Tier 3: skepticism warranted

This is the sleepmaxxing aisle. The evidence is thin, mixed, or in one case carries a real risk.

  • Blue-light blocking glasses. Harvard Health calls the case weak: the products are unstandardised, so you cannot know which wavelengths are actually blocked. A 2025 meta-analysis of randomised crossover trials found only non-significant changes in how fast people fell asleep and total sleep time, and no significant effect on sleep efficiency. Dimming lights and getting off screens two to three hours before bed is the better-supported move.
  • Mouth taping. A 2025 systematic review of ten studies found little benefit, and four of those studies flagged a serious asphyxiation risk for anyone whose mouth breathing comes from a blocked nasal airway, such as a cold, allergies, a deviated septum or enlarged tonsils. This is not a safe DIY fix for snoring.
  • Gadgets in general. A new pillow or device is not a substitute for the Tier 1 basics, and it is certainly not a treatment for a medical condition.

When it is not a habit problem

Sleep hygiene is the wrong tool for two real medical conditions, and pushing harder on habits will not fix either.

Chronic insomnia has a clinical definition you can self-screen against: difficulty sleeping at least three nights a week for at least three months, causing daytime distress or impairment. If that is you, the fix is not a new pillow. CBT-I (cognitive behavioural therapy for insomnia) is the guideline-recommended first-line treatment per the American Academy of Sleep Medicine and the American College of Physicians, ahead of sleeping pills, which are reserved for cautious short-term use.

Sleep apnea is the other one, and it hides behind snoring.

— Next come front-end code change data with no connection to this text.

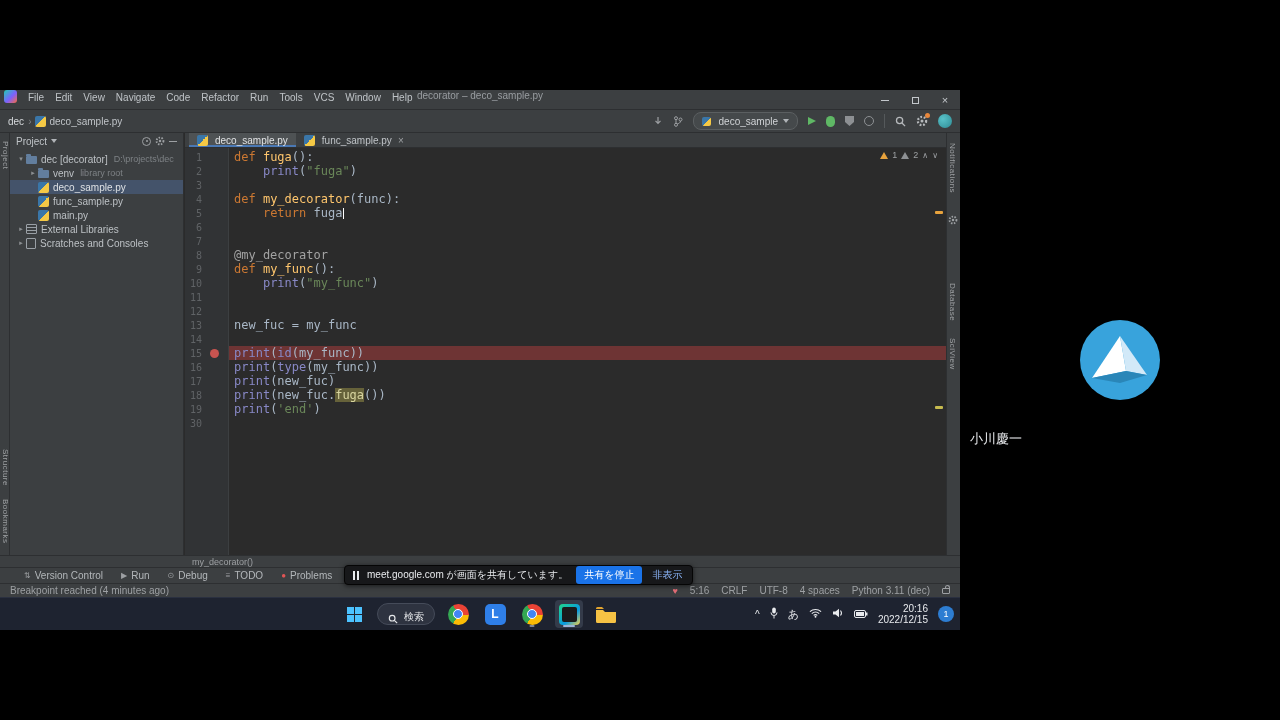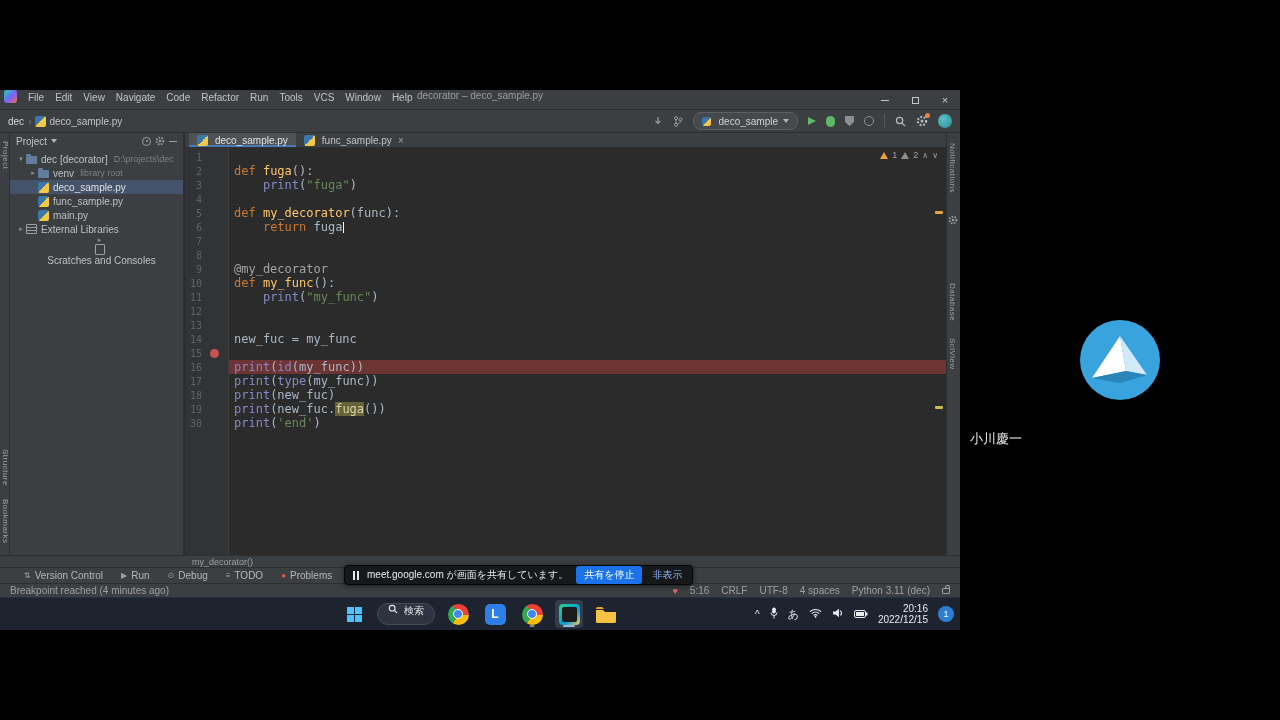--- a/index.html
+++ b/index.html
@@ -82,7 +82,7 @@
 .g-num{width:17px;text-align:right;font:10px "DejaVu Sans Mono",monospace;color:#606366}
 .g-slot{width:24px;display:flex;justify-content:center;align-items:center}
 .g-slot.bp::before{content:"";width:9px;height:9px;border-radius:50%;background:#c75450}
-#editor-code{position:absolute;left:44px;top:0;right:0;bottom:0;padding-top:16px;font:12px/14px "DejaVu Sans Mono",monospace;white-space:pre;color:#a9b7c6}
+#editor-code{position:absolute;left:44px;top:0;right:0;bottom:0;padding-top:2px;font:12px/14px "DejaVu Sans Mono",monospace;white-space:pre;color:#a9b7c6}
 .c-row{height:14px;padding-left:5px}
 .c-row.bp-line{background:#6e3434}
 .tk-kw{color:#cc7832}.tk-fn{color:#ffc66d}.tk-bi{color:#8888c6}.tk-str{color:#6a8759}

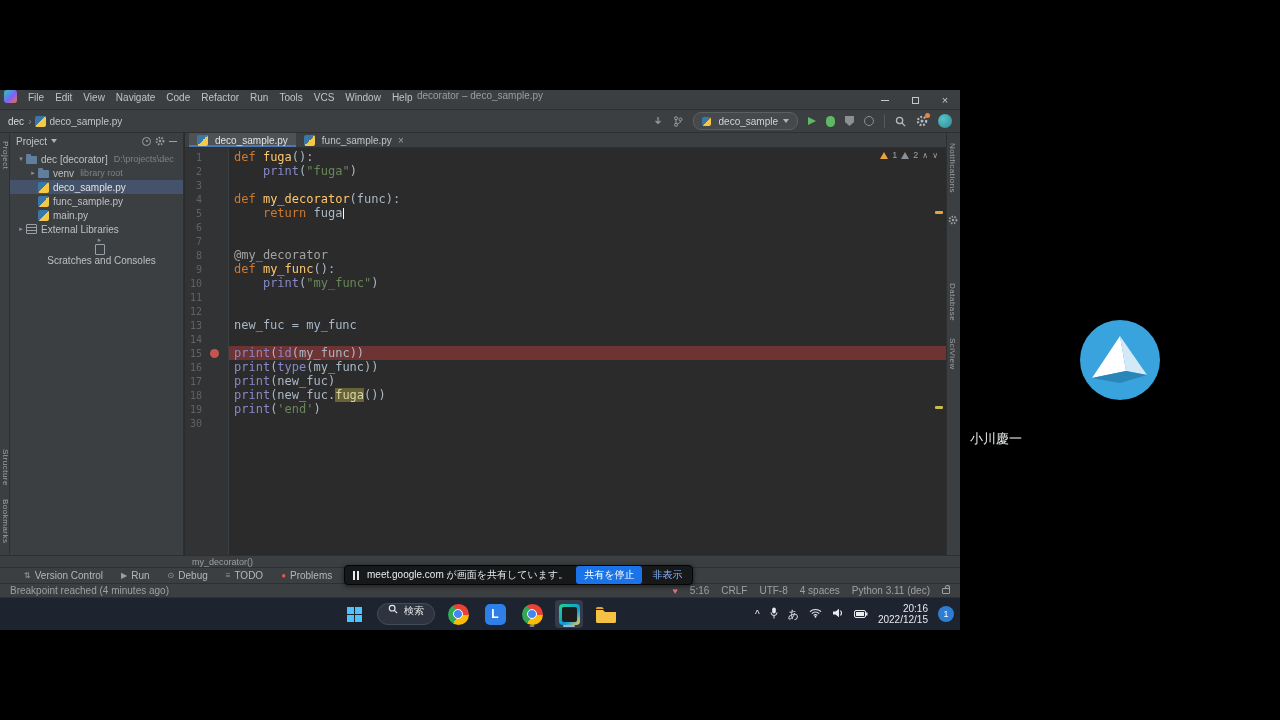--- a/index.html
+++ b/index.html
@@ -293,7 +293,7 @@
                 <span class="tree-ic ic-libraries"></span>
                 <span class="tree-label">External Libraries</span>
               </div>
-              <div class="tree-row" style="padding-left: 6px; flex-direction: column;">
+              <div class="tree-row" style="padding-left: 6px;">
                 <span class="tree-arrow">▸</span>
                 <span class="tree-ic ic-scratches"></span>
                 <span class="tree-label">Scratches and Consoles</span>

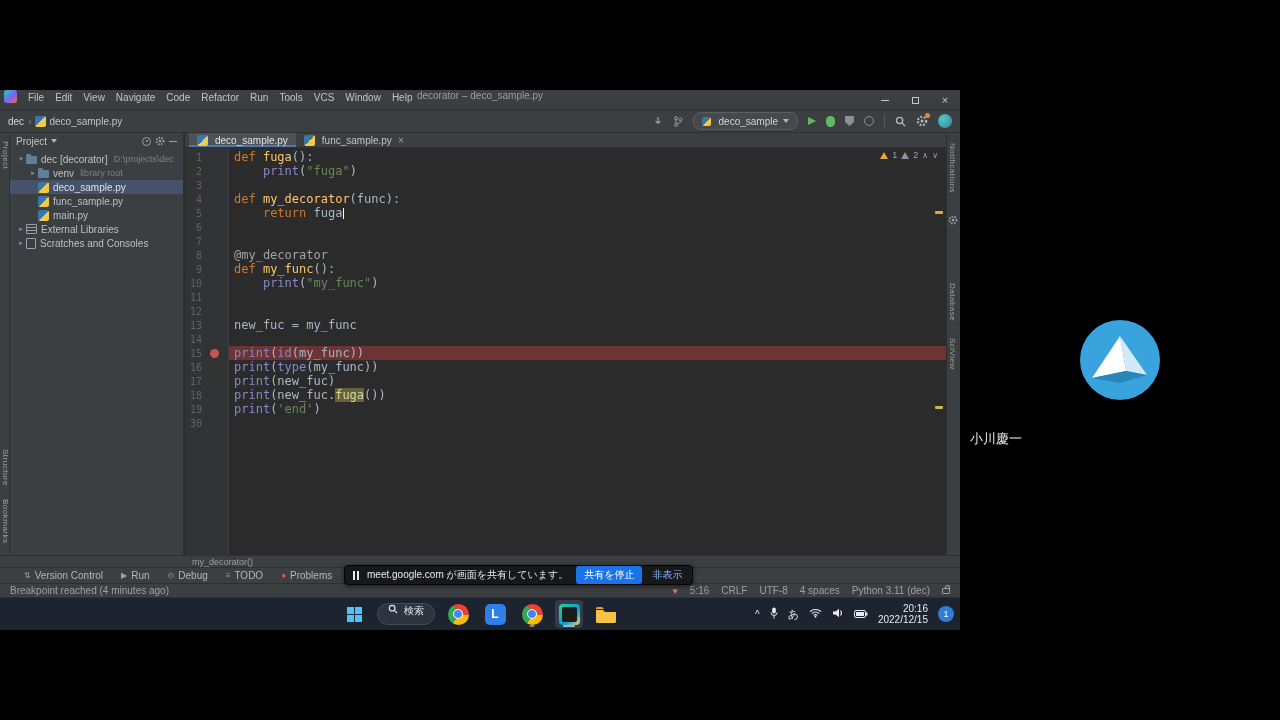--- a/index.html
+++ b/index.html
@@ -139,7 +139,7 @@
 .tb-btn.running::after{content:"";position:absolute;bottom:1px;left:50%;transform:translateX(-50%);width:5px;height:2px;border-radius:1px;background:#7f8896}
 .win-start{width:15px;height:15px;display:grid;grid-template-columns:7px 7px;grid-template-rows:7px 7px;gap:1px}
 .win-start i{background:#4cc2ff}
-.tb-search{height:22px;display:flex;align-items:flex-start;gap:6px;padding:0 10px;background:#2e3340;border:1px solid #454b59;border-radius:11px;color:#e6e8ea;font-size:10px;white-space:nowrap}
+.tb-search{height:22px;display:flex;align-items:flex-end;gap:6px;padding:0 10px;background:#2e3340;border:1px solid #454b59;border-radius:11px;color:#e6e8ea;font-size:10px;white-space:nowrap}
 .chrome{width:21px;height:21px;border-radius:50%;background:conic-gradient(from -30deg,#ea4335 0 120deg,#fbbc05 0 240deg,#34a853 0 360deg);position:relative}
 .chrome::after{content:"";position:absolute;inset:5.5px;background:#4285f4;border:1.5px solid #fff;border-radius:50%}
 .l-app{width:21px;height:21px;border-radius:5px;background:#2f7fe8;color:#fff;font-weight:bold;font-size:12px;display:flex;align-items:center;justify-content:center}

Loud snoring with gasping, witnessed pauses in breathing, or sleep that never feels refreshing warrants a doctor, not another hack. Insomnia and obstructive sleep apnea also frequently co-occur: 29 to 67% of insomnia patients also meet criteria for apnea, and 39 to 58% of apnea patients report insomnia. If you have done the Tier 1 basics for a few weeks and still sleep badly, or you have any of those red flags, stop self-treating and see a clinician.

This article is for general information and is not medical advice. If sleep problems persist or you have any of the red flags above, talk to a doctor or a qualified sleep clinician.